過失割合は交通事故の実態によって変わり、常に一律に決まるわけではありません。
青本等に掲載されている認定基準では多数の事故の状態について、まず基本の過失割合を明確にし、その後に修正要素によって加害者側に5~20%程度過失を加算したり、被害者側にも5~20%程度過失を加算したりという調整を図っています。
その結果、個別具体的な事情によって過失割合が適正比率に落ち着くように作成されています。

|過失割合の挙証責任は?

過失割合を決める際、被害者の立場になると、保険会社が主張してきた過失割合に頷ける場合は良いのですが、「自分の過失はそれほど高くない、もっと低いはずだ」と単に主張しても協議はなかなか進みません
相手方の主張に対して、自分の過失割合を低く、言い換えれば相手方の過失が高いことを証明して行かなければなりません。
できるだけ過失割合を低くするためには事故当時の客観的な証拠集めが大切になってきます。

(筆者撮影)

|証拠集めに有効なドライブレコーダー

最近では車側にドライブレコーダーが搭載されていますが、その活用はもちろん被害者になりやすい自転車や二輪車などもドライブレコーダーやカメラを搭載している例をよく見かけるようになりました。
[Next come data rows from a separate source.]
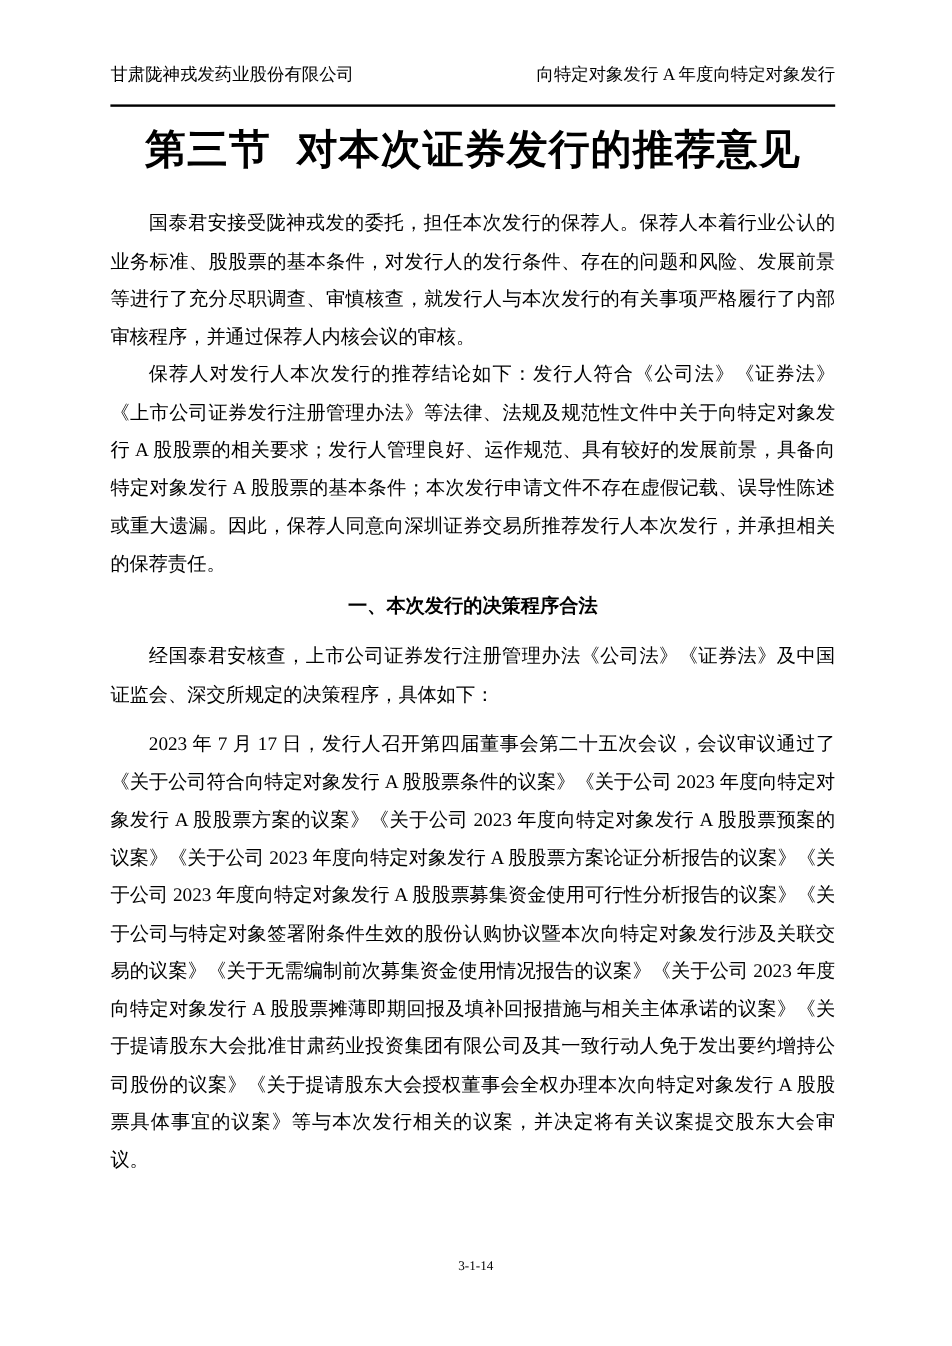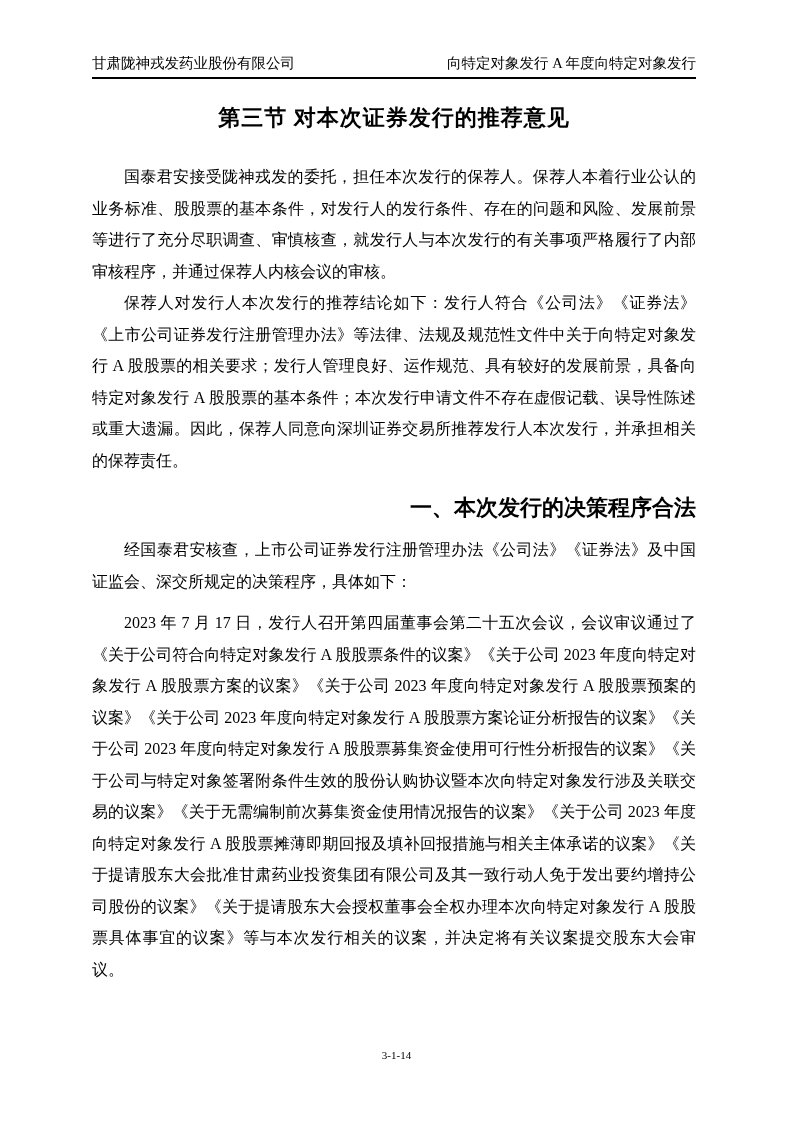--- a/index.html
+++ b/index.html
@@ -25,7 +25,7 @@
     align-items: flex-end;
     font-size: 14.5px;
     line-height: 18px;
-    padding-bottom: 5px;
+    padding-bottom: 15px;
     border-bottom: 2px solid #000000;
   }
   .doc-title {

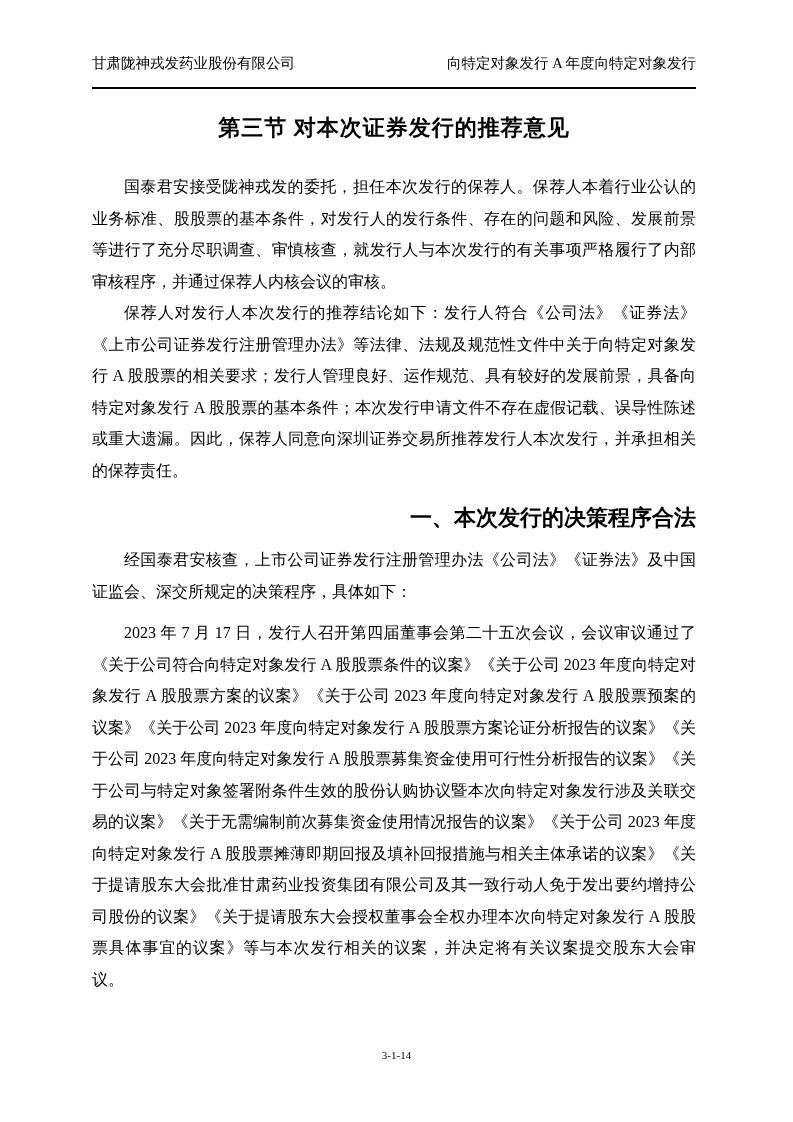--- a/index.html
+++ b/index.html
@@ -30,9 +30,9 @@
   }
   .doc-title {
     text-align: center;
-    font-family: Liberation Serif, serif;
+    font-family: Liberation Mono, monospace;
     font-weight: bold;
-    font-size: 22px;
+    font-size: 34px;
     line-height: 34px;
     margin: 22px 0 26px 0;
     letter-spacing: 1px;

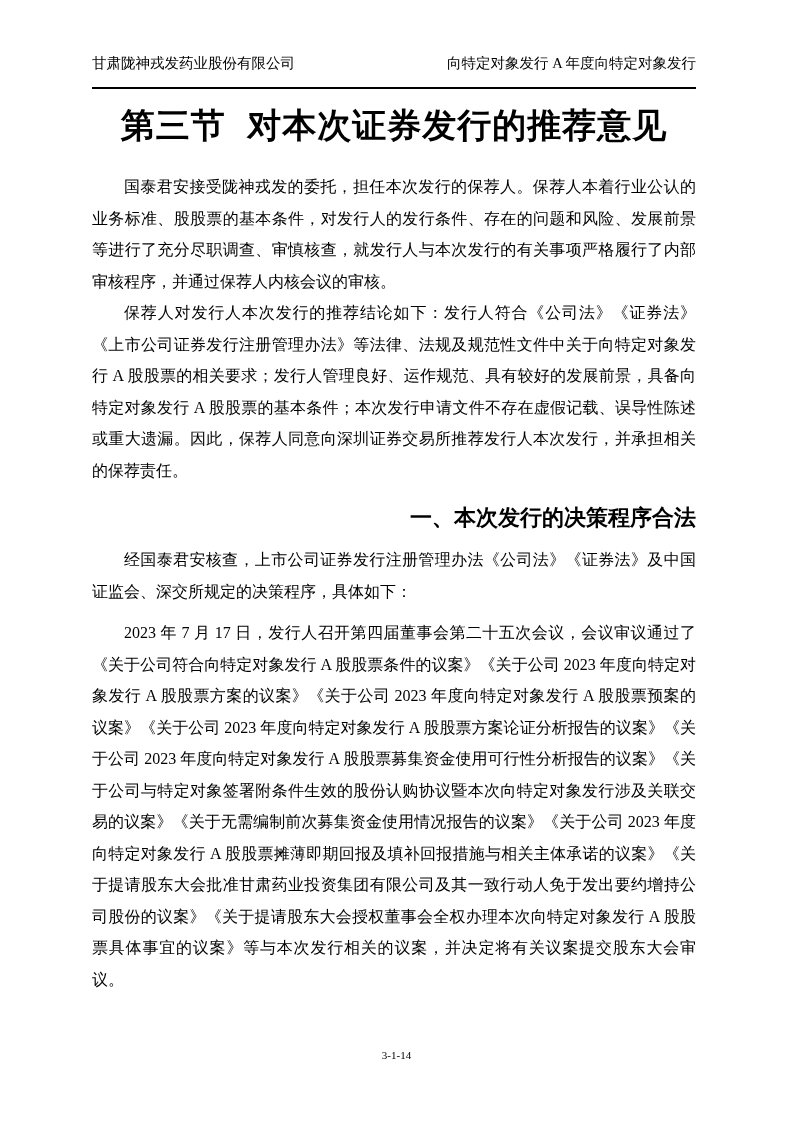--- a/index.html
+++ b/index.html
@@ -52,10 +52,10 @@
   .section-heading {
     font-family: "Liberation Sans", "DejaVu Sans", sans-serif;
     font-weight: bold;
-    font-size: 22px;
+    font-size: 16px;
     line-height: 24px;
-    margin: 20px 0 14px 0;
-    text-align: right;
+    margin: 8px 0 14px 0;
+    text-align: center;
   }
   .doc-footer {
     position: absolute;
このように万が一に備えることは後々の損害賠償責任の問題にも大きく影響してきます。
ドライブレコーダーの画像が被害者の信号無視を立証することになったり、車側の幅寄せや一時不停止を無視していたことが分かって過失割合が変わった例もあります。
大きなけがでなく意識があるときは、けがをして痛いなかですがスマホで周囲の動画や写真を撮影しておくなどの自衛手段を講じておくことも大事です。

|過失変動割合に加味(加算)事由は

どのような場合に過失が加算されるのか、加害者側と被害者側でそれぞれ見てみると主なものとして以下のような事由があるようです。

◎ 加害者側に加算される事由
①住宅地・商店街における事故
②被害者(歩行者)が児童・老人
③歩行者が集団
④速度違反・飲酒・合図なしなどの道路交通法違反がある
⑤著しい過失・重過失がある

◎ 被害者側に加算される事由
①夜間
②幹線道路(歩行者の場合)
③横断禁止場所の横断
④速度違反などの道路交通法違反がある
⑤著しい過失・重過失がある

|警察の実況見分も重要

交通事故での状況判断では、事故現場の写真や被害者自身が作成した図面なども使用されるが、警察が作成した「実況見分調書」が重要になります。
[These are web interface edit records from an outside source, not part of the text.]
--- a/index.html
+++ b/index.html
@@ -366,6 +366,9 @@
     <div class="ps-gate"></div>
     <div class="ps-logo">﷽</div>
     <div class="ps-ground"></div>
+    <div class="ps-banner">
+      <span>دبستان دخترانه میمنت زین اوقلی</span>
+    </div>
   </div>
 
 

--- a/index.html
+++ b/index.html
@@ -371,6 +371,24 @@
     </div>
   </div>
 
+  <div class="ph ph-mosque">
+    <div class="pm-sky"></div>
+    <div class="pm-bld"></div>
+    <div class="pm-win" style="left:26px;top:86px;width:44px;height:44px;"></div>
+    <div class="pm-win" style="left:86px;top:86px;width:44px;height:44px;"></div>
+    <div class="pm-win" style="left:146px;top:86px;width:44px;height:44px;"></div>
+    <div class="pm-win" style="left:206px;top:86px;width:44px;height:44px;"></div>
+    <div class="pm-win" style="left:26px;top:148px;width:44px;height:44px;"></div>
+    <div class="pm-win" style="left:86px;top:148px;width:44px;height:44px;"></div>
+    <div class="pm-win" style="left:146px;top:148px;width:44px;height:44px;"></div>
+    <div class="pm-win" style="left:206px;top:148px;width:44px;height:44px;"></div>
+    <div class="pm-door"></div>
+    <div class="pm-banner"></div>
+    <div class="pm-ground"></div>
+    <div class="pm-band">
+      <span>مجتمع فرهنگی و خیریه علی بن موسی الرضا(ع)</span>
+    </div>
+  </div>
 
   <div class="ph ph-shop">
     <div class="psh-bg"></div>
警察は、交通事故が発生すると現場で実況見分といういわゆる現場検証を行い、事故当時の客観的な様子や当事者の説明、被害状況などを調べ書類にします。
これは刑事事件としての捜査の一環として行う捜査(作業)なのですが、必要により民事事件にも活用されます。
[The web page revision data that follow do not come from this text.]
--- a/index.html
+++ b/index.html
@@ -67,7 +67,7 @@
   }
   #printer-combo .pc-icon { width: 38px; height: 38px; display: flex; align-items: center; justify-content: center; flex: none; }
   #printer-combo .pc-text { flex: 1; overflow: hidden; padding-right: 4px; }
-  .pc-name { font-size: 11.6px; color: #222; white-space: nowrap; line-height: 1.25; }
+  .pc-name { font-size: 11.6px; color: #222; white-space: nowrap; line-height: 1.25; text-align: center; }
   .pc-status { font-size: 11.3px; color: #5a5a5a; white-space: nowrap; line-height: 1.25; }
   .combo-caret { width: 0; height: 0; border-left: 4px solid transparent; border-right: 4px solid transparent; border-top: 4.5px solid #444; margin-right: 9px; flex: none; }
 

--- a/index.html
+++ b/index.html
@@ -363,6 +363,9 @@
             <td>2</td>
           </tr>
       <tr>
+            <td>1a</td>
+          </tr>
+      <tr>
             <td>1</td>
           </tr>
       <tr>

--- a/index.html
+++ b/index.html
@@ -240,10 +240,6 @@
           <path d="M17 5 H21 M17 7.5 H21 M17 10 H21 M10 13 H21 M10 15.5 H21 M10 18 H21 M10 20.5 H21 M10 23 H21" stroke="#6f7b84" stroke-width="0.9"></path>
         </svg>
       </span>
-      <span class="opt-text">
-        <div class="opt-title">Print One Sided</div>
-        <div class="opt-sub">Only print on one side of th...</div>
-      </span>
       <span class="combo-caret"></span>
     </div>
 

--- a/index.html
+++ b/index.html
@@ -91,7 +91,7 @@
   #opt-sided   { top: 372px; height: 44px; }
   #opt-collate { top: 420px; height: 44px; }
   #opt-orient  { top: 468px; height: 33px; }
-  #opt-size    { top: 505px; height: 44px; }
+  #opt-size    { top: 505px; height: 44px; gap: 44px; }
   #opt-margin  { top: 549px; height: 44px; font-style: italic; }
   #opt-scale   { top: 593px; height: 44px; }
実況見分調書は、手続きをとることで被害者や弁護士が取り寄せることもできます。

(筆者撮影)

訴訟を起こしてから実況見分調書取り寄せることが多いようですが、示談交渉で過失割合が争点になりそうな場合は必ず訴訟提起前に取り寄せておくことも必要ですね。
なお、実況見分調書や供述調書も取り寄せること(開示請求)ができますが、捜査の段階(起訴前)は公開されず、基本的には公判段階以降には開示可能になります。

今回はここまで、次回は強制保険である自賠責保険等について書きますね。